◆ **TASK BRIEF**: Please go through the listing below and count the lines where the string "exactly" appears. Answer with the number only.

◆ **DATA EXTRACTS**:
###

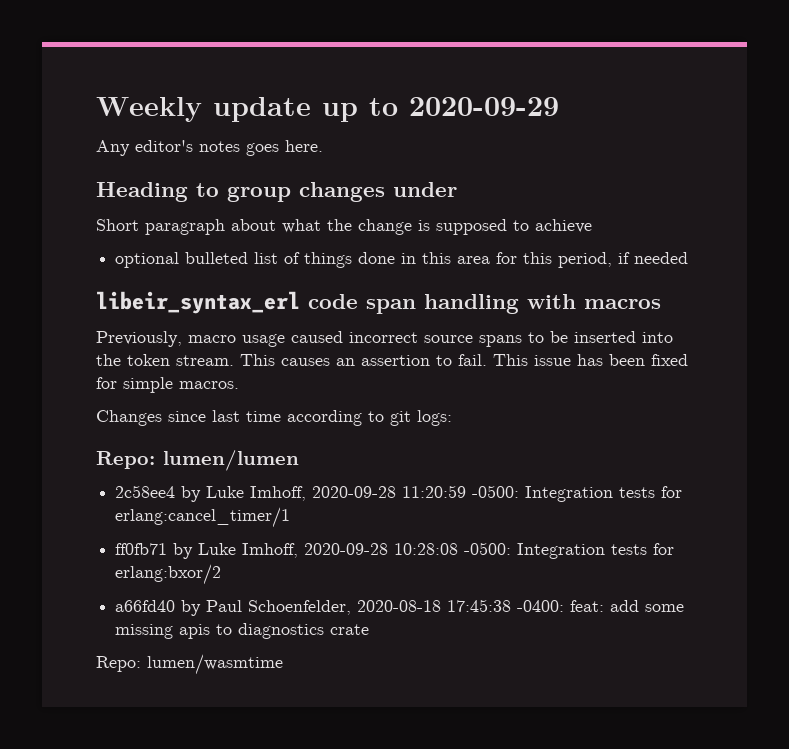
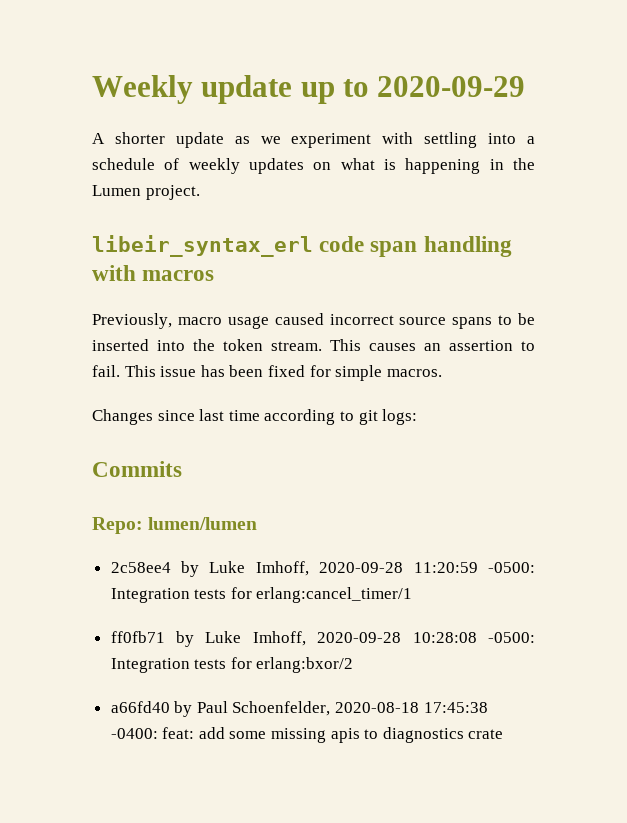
- Any editor's notes goes here.
- Heading to group changes under
- Short paragraph about what the change is supposed to achieve
- optional bulleted list of things done in this area for this period, if needed
+ A shorter update as we experiment with settling into a schedule of weekly updates on what is happening in the Lumen project.
+ Commits
- Repo: lumen/wasmtime

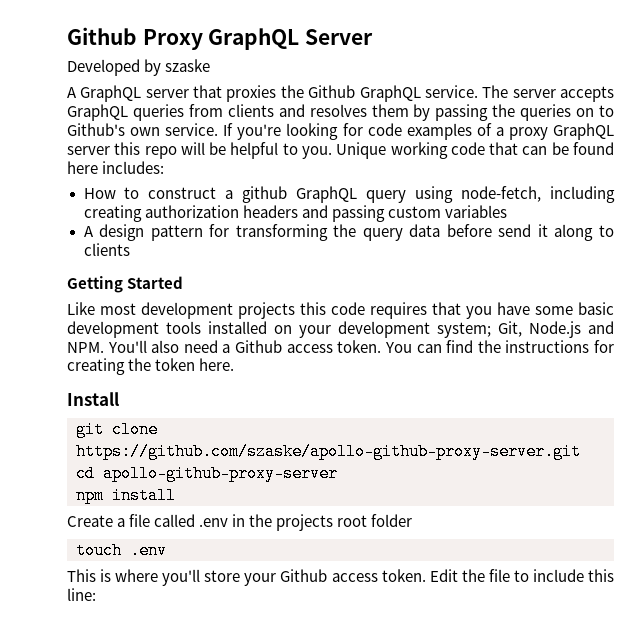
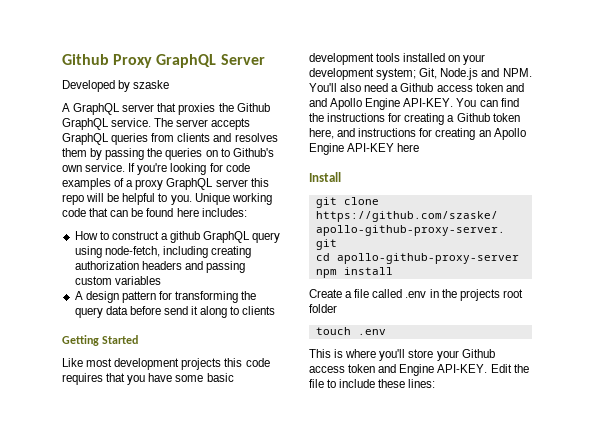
- Like most development projects this code requires that you have some basic development tools installed on your development system; Git, Node.js and NPM. You'll also need a Github access token.
+ Like most development projects this code requires that you have some basic development tools installed on your development system; Git, Node.js and NPM. You'll also need a Github access token and and Apollo Engine API-KEY.
- You can find the instructions for creating the token here.
+ You can find the instructions for creating a Github token here, and instructions for creating an Apollo Engine API-KEY here
- This is where you'll store your Github access token.
+ This is where you'll store your Github access token and Engine API-KEY.
- Edit the file to include this line:
+ Edit the file to include these lines:

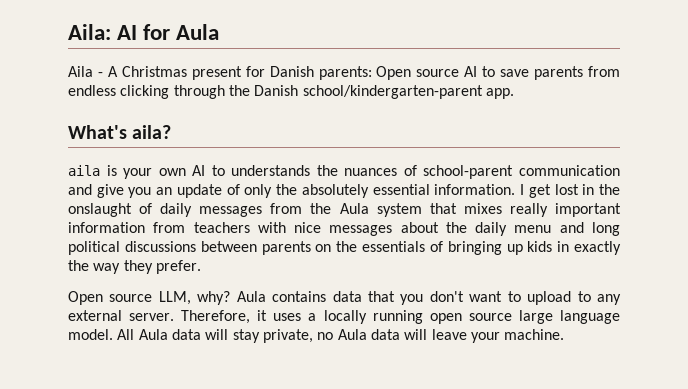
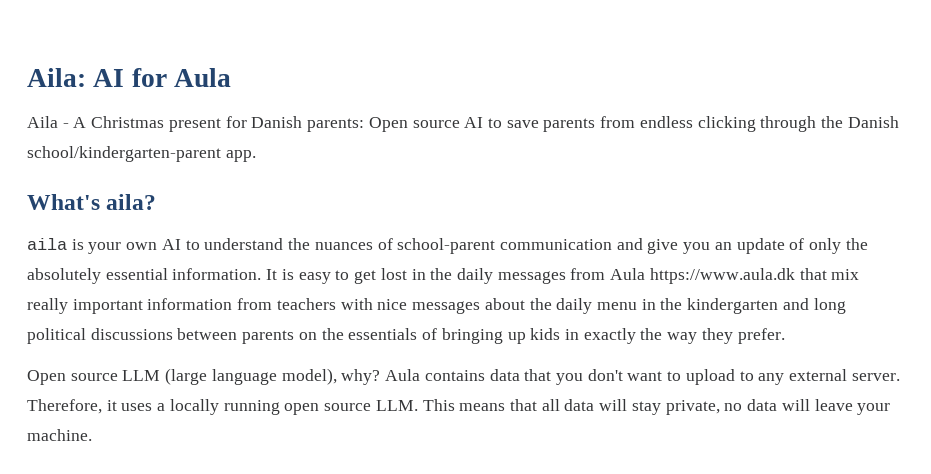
- aila is your own AI to understands the nuances of school-parent communication and give you an update of only the absolutely essential information.
+ aila is your own AI to understand the nuances of school-parent communication and give you an update of only the absolutely essential information.
- I get lost in the onslaught of daily messages from the Aula system that mixes really important information from teachers with nice messages about the daily menu and long political discussions between parents on the essentials of bringing up kids in exactly the way they prefer.
+ It is easy to get lost in the daily messages from Aula https://www.aula.dk that mix really important information from teachers with nice messages about the daily menu in the kindergarten and long political discussions between parents on the essentials of bringing up kids in exactly the way they prefer.
- Open source LLM, why?
+ Open source LLM (large language model), why?
- Therefore, it uses a locally running open source large language model. All Aula data will stay private, no Aula data will leave your machine.
+ Therefore, it uses a locally running open source LLM. This means that all data will stay private, no data will leave your machine.

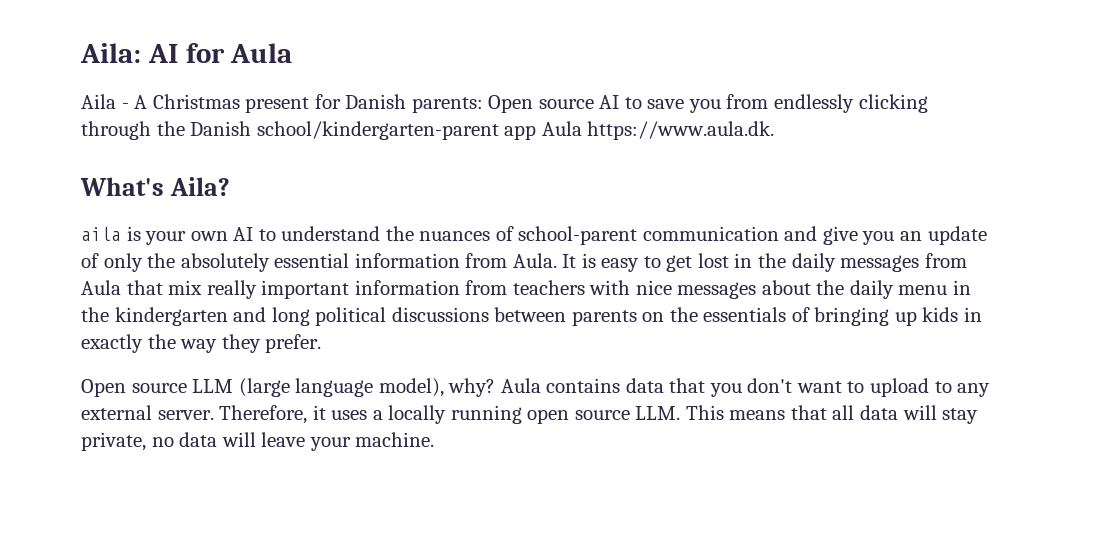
- Aila - A Christmas present for Danish parents: Open source AI to save parents from endless clicking through the Danish school/kindergarten-parent app.
+ Aila - A Christmas present for Danish parents: Open source AI to save you from endlessly clicking through the Danish school/kindergarten-parent app Aula https://www.aula.dk.
- What's aila?
+ What's Aila?
- aila is your own AI to understand the nuances of school-parent communication and give you an update of only the absolutely essential information.
+ aila is your own AI to understand the nuances of school-parent communication and give you an update of only the absolutely essential information from Aula.
- It is easy to get lost in the daily messages from Aula https://www.aula.dk that mix really important information from teachers with nice messages about the daily menu in the kindergarten and long political discussions between parents on the essentials of bringing up kids in exactly the way they prefer.
+ It is easy to get lost in the daily messages from Aula that mix really important information from teachers with nice messages about the daily menu in the kindergarten and long political discussions between parents on the essentials of bringing up kids in exactly the way they prefer.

###

◆ **ANSWER TO THIS PROBLEM**: 4